# Exercise description
Omitting all images, give the entries that follow again exactly as they read.

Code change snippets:
════════════════════
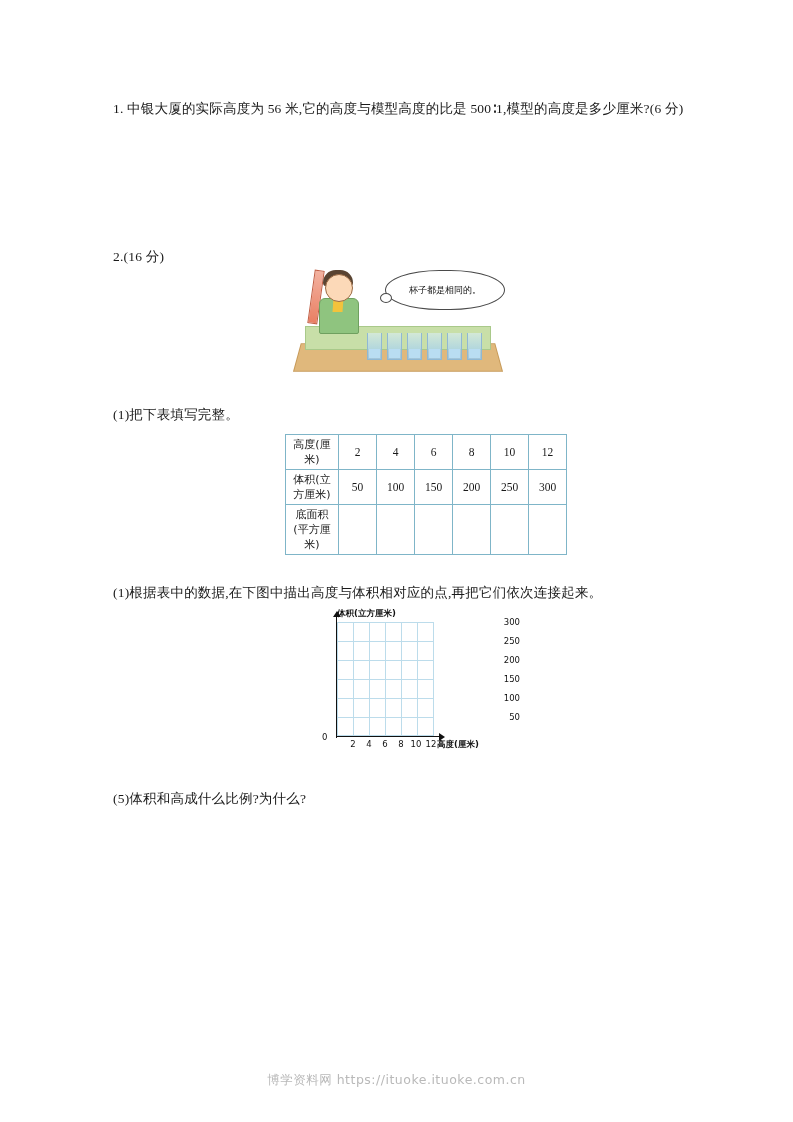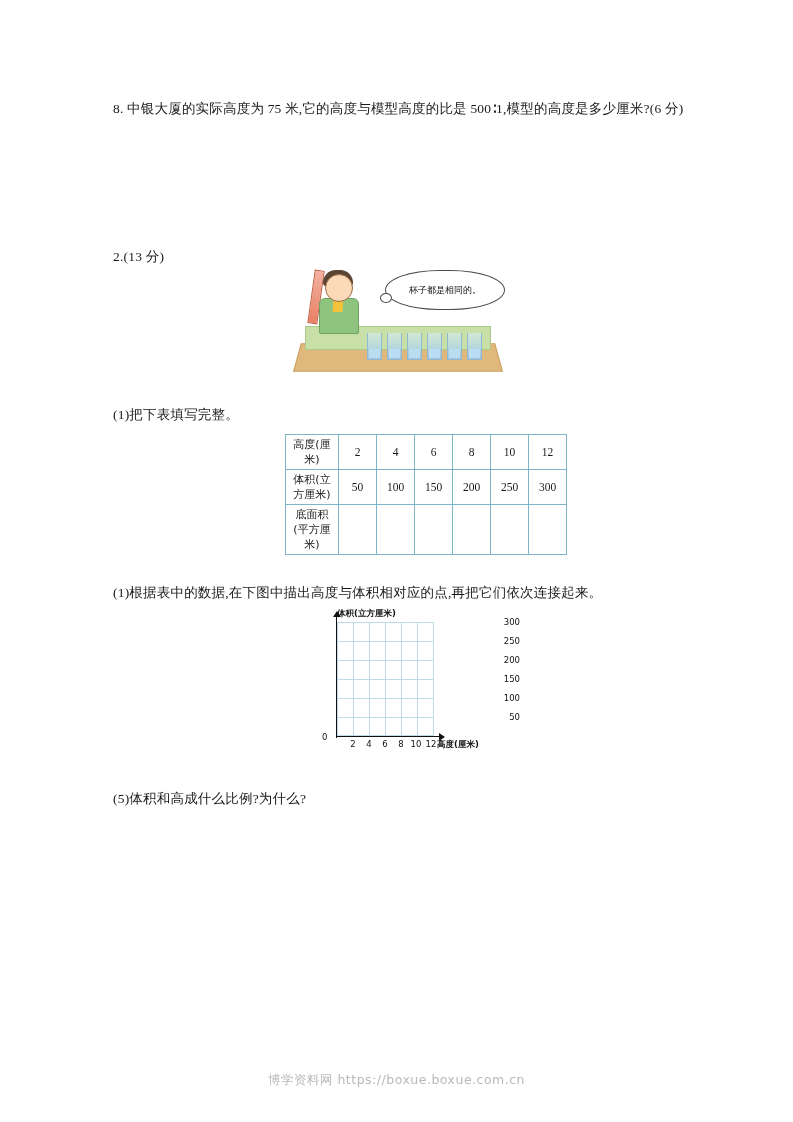--- a/index.html
+++ b/index.html
@@ -289,7 +289,7 @@
 
 <div class="page">
 
-  <div class="q" id="q1">8. 中银大厦的实际高度为 75 米,它的高度与模型高度的比是 500∶1,模型的高度是多少厘米?(6 分)</div>
+  <div class="q" id="q1">1. 中银大厦的实际高度为 56 米,它的高度与模型高度的比是 500∶1,模型的高度是多少厘米?(6 分)</div>
 
   <div class="q" id="q2">2.(13 分)</div>
 

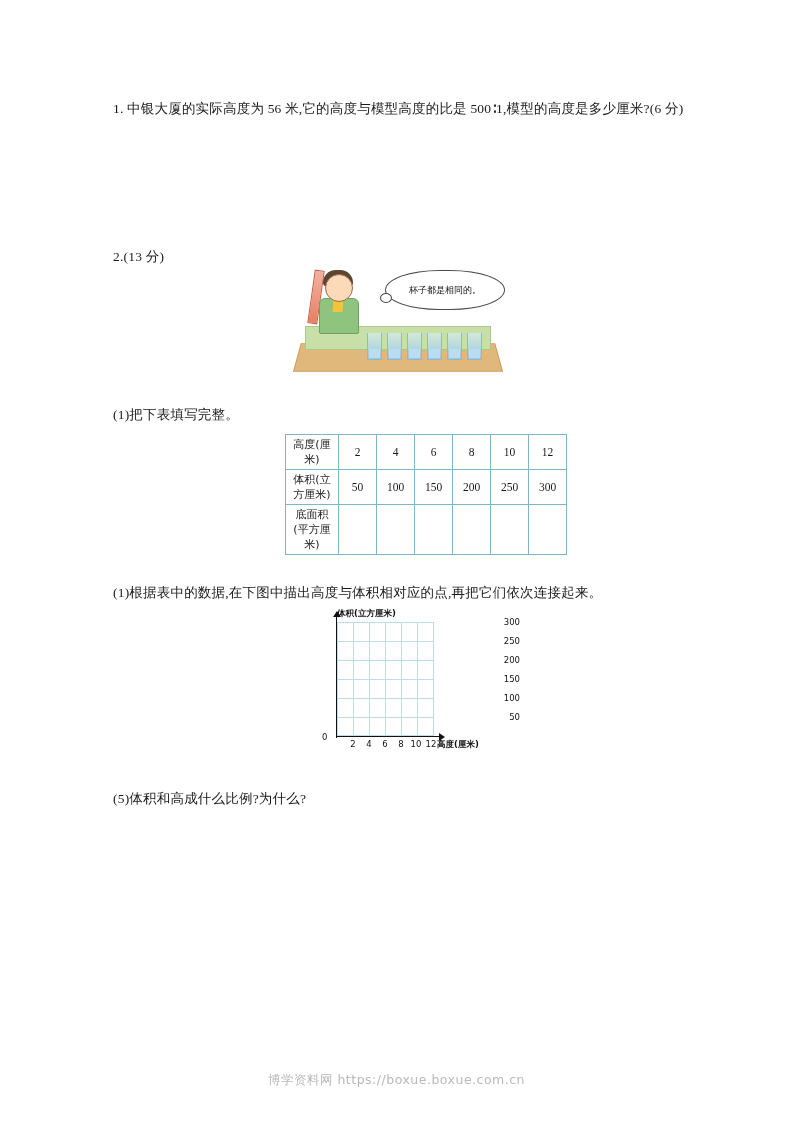--- a/index.html
+++ b/index.html
@@ -291,7 +291,7 @@
 
   <div class="q" id="q1">1. 中银大厦的实际高度为 56 米,它的高度与模型高度的比是 500∶1,模型的高度是多少厘米?(6 分)</div>
 
-  <div class="q" id="q2">2.(13 分)</div>
+  <div class="q" id="q2">2.(16 分)</div>
 
   <div class="illus">
     <div class="table-wood"></div>

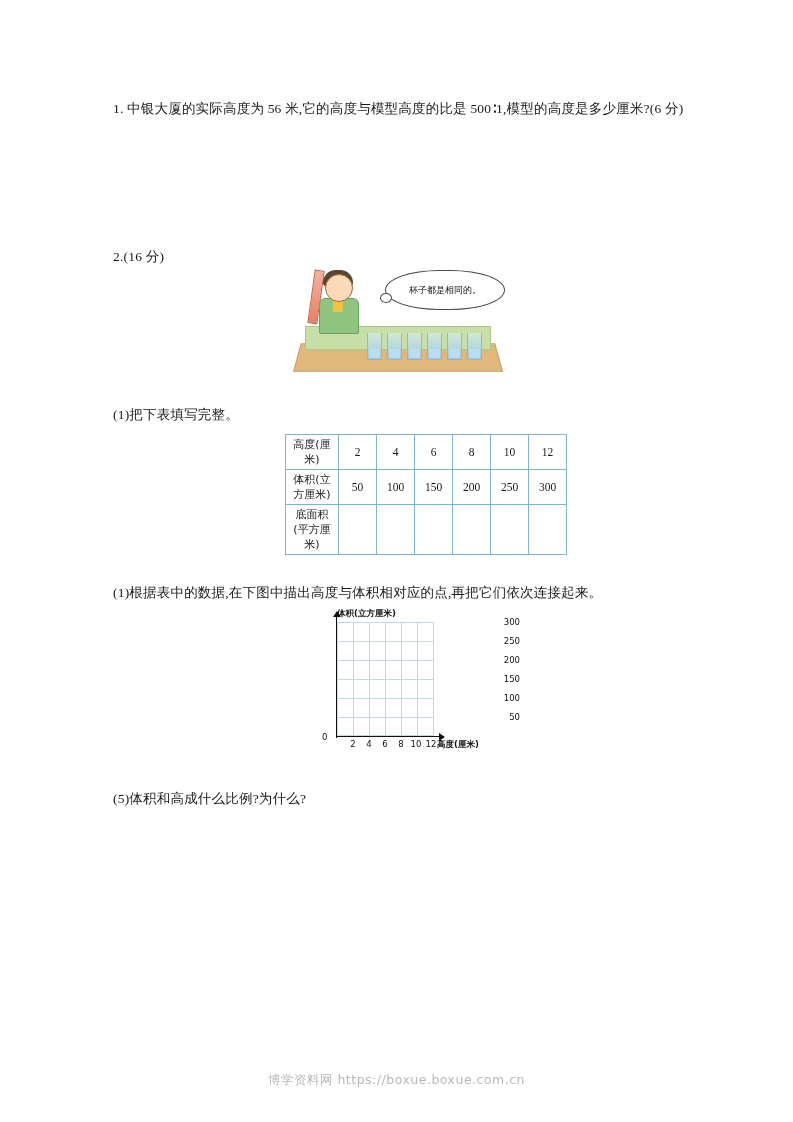--- a/index.html
+++ b/index.html
@@ -401,7 +401,7 @@
 
   <div class="q" id="q2c">(5)体积和高成什么比例?为什么?</div>
 
-  <div class="footer">博学资料网 https://boxue.boxue.com.cn</div>
+  <div class="footer">博学资料网 https://ituoke.ituoke.com.cn</div>
 </div>
 
 </body></html>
════════════════════
# The completed task
--- a/index.html
+++ b/index.html
@@ -289,7 +289,7 @@
 
 <div class="page">
 
-  <div class="q" id="q1">8. 中银大厦的实际高度为 75 米,它的高度与模型高度的比是 500∶1,模型的高度是多少厘米?(6 分)</div>
+  <div class="q" id="q1">1. 中银大厦的实际高度为 56 米,它的高度与模型高度的比是 500∶1,模型的高度是多少厘米?(6 分)</div>
 
   <div class="q" id="q2">2.(13 分)</div>
 

--- a/index.html
+++ b/index.html
@@ -291,7 +291,7 @@
 
   <div class="q" id="q1">1. 中银大厦的实际高度为 56 米,它的高度与模型高度的比是 500∶1,模型的高度是多少厘米?(6 分)</div>
 
-  <div class="q" id="q2">2.(13 分)</div>
+  <div class="q" id="q2">2.(16 分)</div>
 
   <div class="illus">
     <div class="table-wood"></div>

--- a/index.html
+++ b/index.html
@@ -401,7 +401,7 @@
 
   <div class="q" id="q2c">(5)体积和高成什么比例?为什么?</div>
 
-  <div class="footer">博学资料网 https://boxue.boxue.com.cn</div>
+  <div class="footer">博学资料网 https://ituoke.ituoke.com.cn</div>
 </div>
 
 </body></html>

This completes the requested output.